VNTRs
VNTR, siglas en inglés de Variable Number of Tandem Repeats, más conocidas como minisatélites, que son repeticiones de secuencias de entre 6-25 nucleótidos que incluyen miles de pares de bases, que se utilizan como marcadores moleculares. El número de repeticiones de estas secuencias, como bien indica su nombre, es variable.
La técnica de detección de los VNTR se puede realizar por hibridación del DNA o por técnicas de PCR.
El mecanismo de la técnica por hibridación es prácticamente igual a la técnica de RFLPs, siendo este la digestión de las muestras de DNA mediante enzimas de restricción, para posteriormente separar los fragmentos mediante electroforesis. Después se transfiere a una membrana (Southern blot) y se detectan los VNTR mediante sondas.
La base molecular para la identificación también es la misma que con los RFLPs: la secuencia de DNA es igual entre los diferentes individuos, lo que nos hace diferentes son las veces que estas secuencias se repiten.
Figura 1. En este esquema tenemos representado gráficamente y de forma muy básica cómo podemos diferenciar los individuos mediante VNTRs o minisatélites (también sería un ejemplo válido para los RFLPs). En la imagen se puede observa cuatro cromosomas (rojo, amarillo, verde y cian) de tres individuos distintos (individuos A, B y C). Los recuadros azules representan la secuencia, por ejemplo, -CAGGTGGCCTAAATGCGC-, repetida varias veces. Vemos que estas secuencias están repartidas por los diferentes cromosomas del genoma pero se repite un número diferente de veces tanto entre los distintos cromosomas de un individuo como entre los distintos individuos. Algunas de las repeticiones pueden coincidir entre diferentes individuos, lo que nos daría una relación de parentesco entre ellos.

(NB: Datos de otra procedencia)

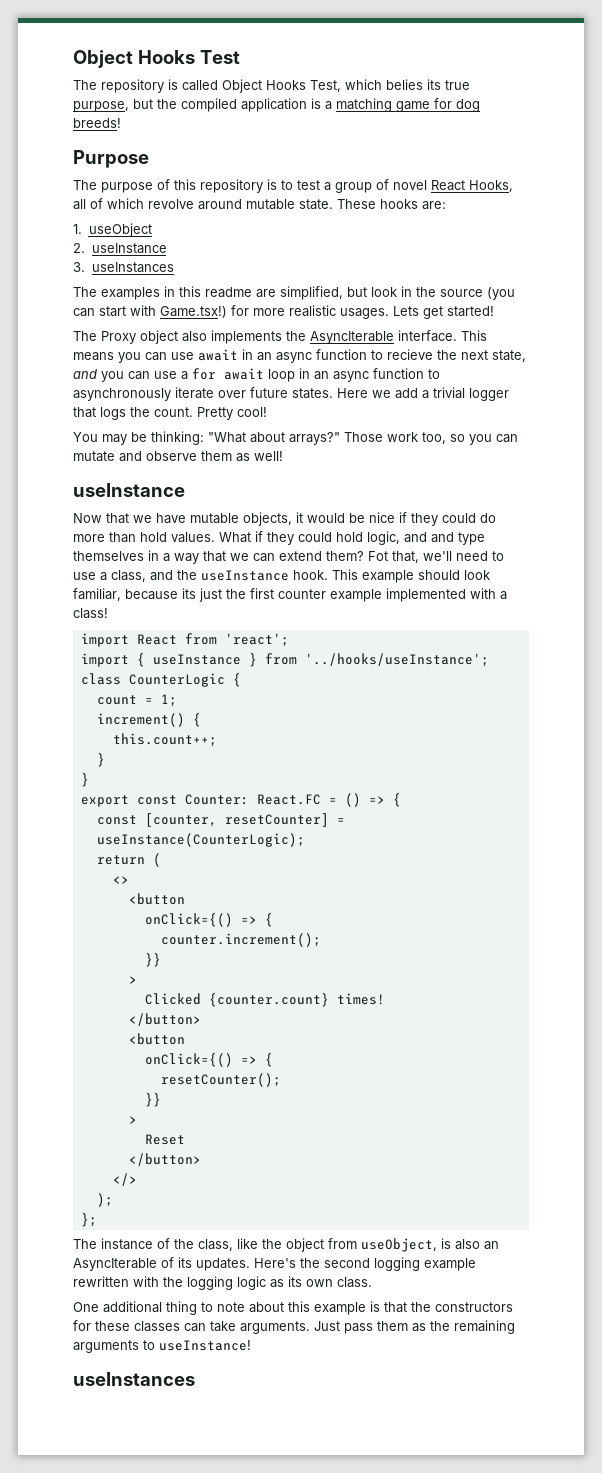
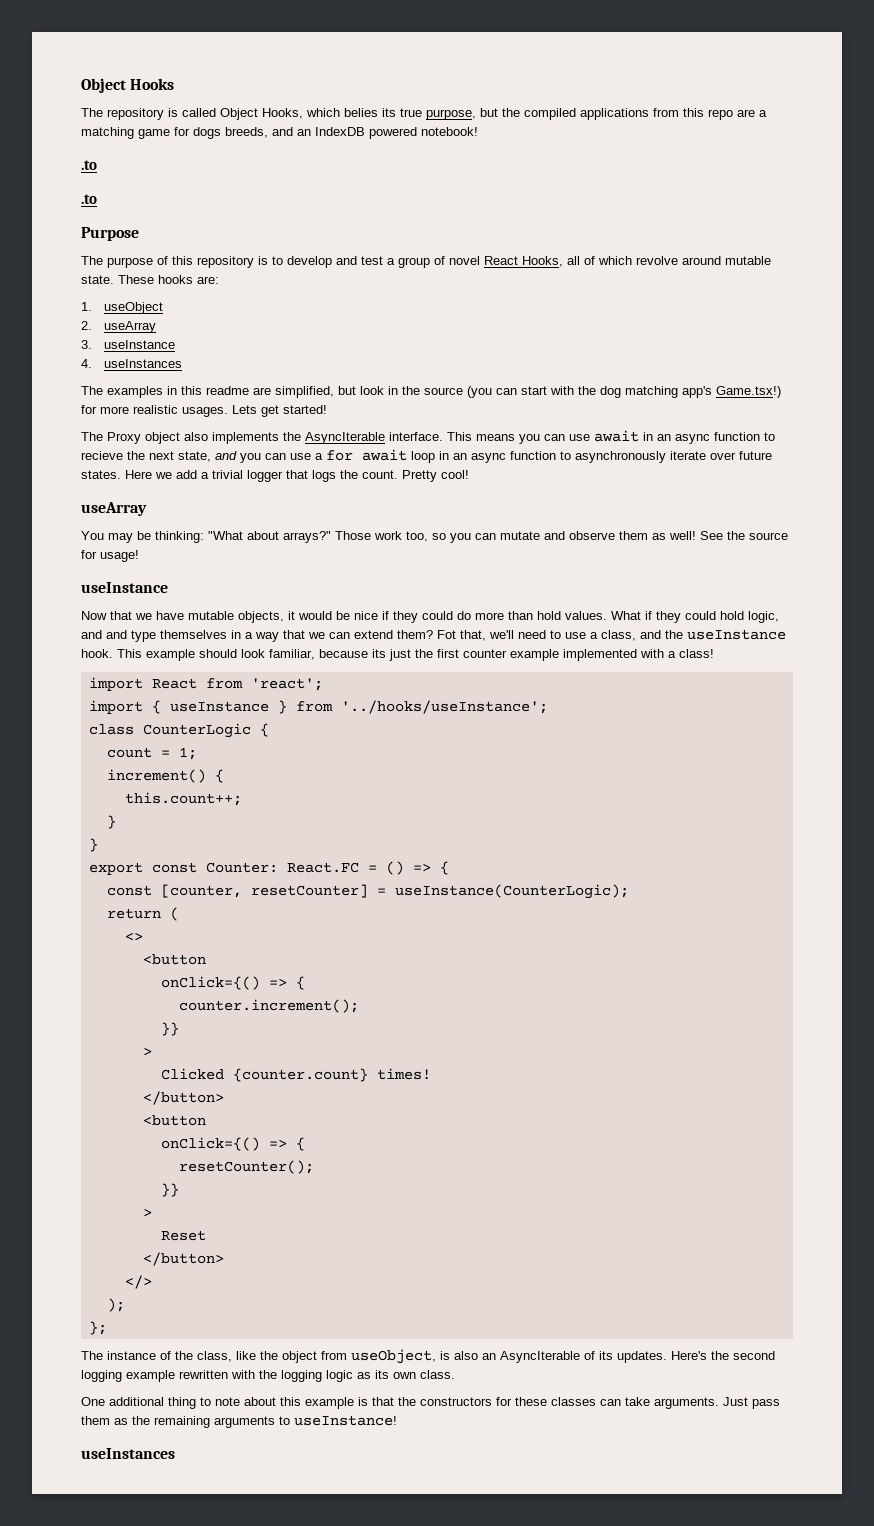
- Object Hooks Test
+ Object Hooks
- The repository is called Object Hooks Test, which belies its true purpose, but the compiled application is a matching game for dog breeds!
+ The repository is called Object Hooks, which belies its true purpose, but the compiled applications from this repo are a matching game for dogs breeds, and an IndexDB powered notebook!
+ .to
+ .to
- The purpose of this repository is to test a group of novel React Hooks, all of which revolve around mutable state.
+ The purpose of this repository is to develop and test a group of novel React Hooks, all of which revolve around mutable state.
- 2. useInstance
- 3. useInstances
+ 2. useArray
+ 3. useInstance
+ 4. useInstances
- The examples in this readme are simplified, but look in the source (you can start with Game.tsx!) for more realistic usages.
+ The examples in this readme are simplified, but look in the source (you can start with the dog matching app's Game.tsx!) for more realistic usages.
  Pretty cool!
+ useArray
+ See the source for usage!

La diferencia básica y principal entre la técnica de RFLPs y VNTRs la encontramos en el tipo de sonda que se usa para cada una de ellas. En la detección de VNTRs las sondas están constituidas por secuencias homólogas a las secuencias repetidas de estos VNTRs o minisatélites, por lo tanto todos los loci hipervariables del genoma se detectan simultáneamente. Por el contrario, en los RFLPs, las sondas son homólogas a secuencias únicas del genoma, por lo que se detecta un locus o pocos loci cada vez.
También podemos analizar los VNTRs mediante PCR. Mediante esta técnica se amplifican los segmentos del genoma que contienen variaciones en el número de repeticiones utilizando primers o iniciadores que flanqueen las secuencias de los VNTRs. Una vez amplificado el DNA, se separan los fragmentos por electroforesis y se tiñen con una sustancia química, generalmente bromuro de etidio, o técnicas análogas. Actualmente, es más frecuente analizar los VNTRs mediante PCR que por hibridación, gracias a los grandes avances en el diseño de los primers.
Entre las ventajas de la técnica de VNTRs encontramos que son marcadores que permiten la visualización simultánea de diversas regiones del genoma, dónde se hayan estas secuencias.
Su gran limitación, al igual que ocurre con los RFLPs, es que es una técnica lenta, engorrosa y se requieren cantidades considerables de muestra para obtener resultados fiables.